Judd emergiu como artista pintando grandes quadros expressionistas abstratos em que muitas vezes sobressaía uma intensa cor de sangue chamada vermelho-cádmio. No devido tempo ele abandonaria o expressionismo abstrato e o cavalete, mas nunca deixaria de usar o vermelho-cádmio. Sua razão para se afastar da tela baseou-se na filosofia minimalista. O problema com a pintura de quadros, a seu ver, era a incapacidade do espectador de ver uma tela e a imagem nela pintada como uma só entidade. Quando olhamos para uma pintura- mesmo que seja uma obra abstrata monocromática sem relevo - pensamos somente na imagem. Não pensamos naquilo sobre o que ela foi pintada. Por que o faríamos? Não é isso que interessa. Mas quando vestimos uma camisa de manhã, ou nos secamos com uma toalha, pensamos no material e no que porventura esteja estampado nele como uma propriedade integrada. E era essa noção de "unicidade" ou "integridade" que Judd buscava para unificar sua arte como um objeto único, abrangente. Ele encontrou sua resposta na escultura.
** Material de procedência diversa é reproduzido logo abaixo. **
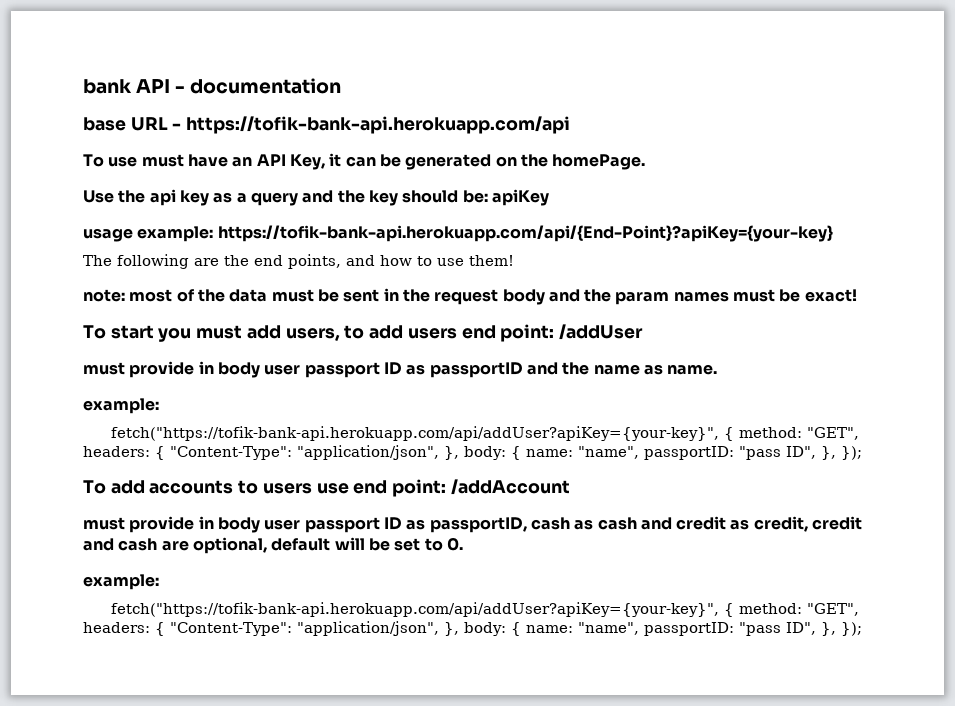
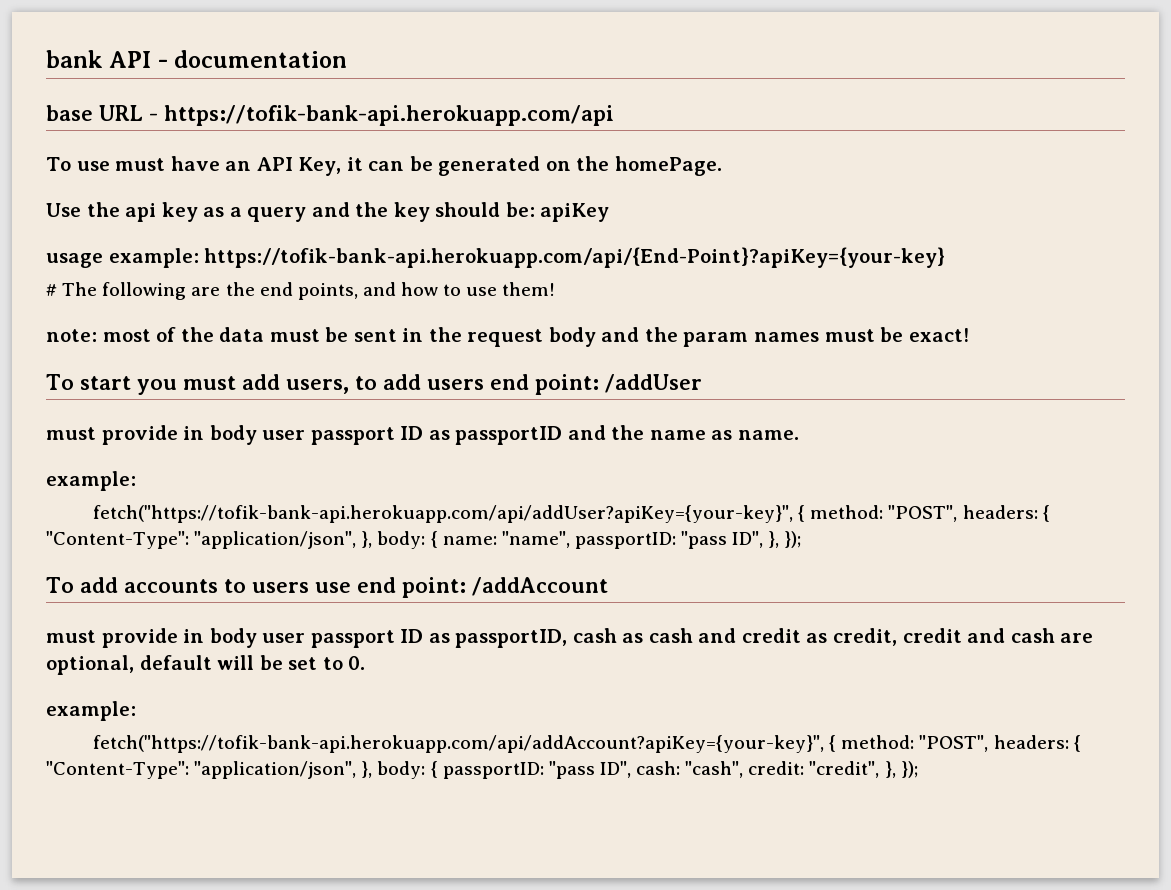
(833, 233) none -> [46,284,57,296] #
[807,427,860,440] "GET", -> [888,505,958,522] "POST",
[111,602,860,617] [83,621,816,636] fetch("https://tofik-bank-api.herokuapp.com/api/addUser?apiKey={your-key}", { method: "GET", headers: { "Content-Type": "application/json", }, body: { name: "name", passportID: "pass ID", -> [93,735,1081,753] [46,761,880,779] fetch("https://tofik-bank-api.herokuapp.com/api/addAccount?apiKey={your-key}", { method: "POST", headers: { "Content-Type": "application/json", }, body: { passportID: "pass ID", cash: "cash", credit: "credit",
Sem título (1972) é uma caixa de cobre aberta, polida, com pouco menos de um metro de altura e pouco mais de um metro e meio de largura. Judd pintou o lado interno da base com um esmalte de sua cor favorita, vermelho-cádmio. E, bem...só isso. Sem título não simboliza nada e não sugere nada. É uma caixa de cobre com uma base vermelho-cádmio. Por outro lado, é uma obra de arte. Mas afinal qual é seu propósito? A resposta é: apenas ser vista, apreciada e julgada puramente em seus termos estéticos e materiais - a aparência que tem e o que nos faz sentir. Não há nenhuma exigência de "interpretar" a obra - não há nenhum sentido oculto a buscar. O que, a meu ver, a torna sem dúvida libertadora. Dessa vez não se requer nenhum truque ou conhecimento especializado, há apenas uma decisão a tomar: você gosta dela ou não? Eu gosto.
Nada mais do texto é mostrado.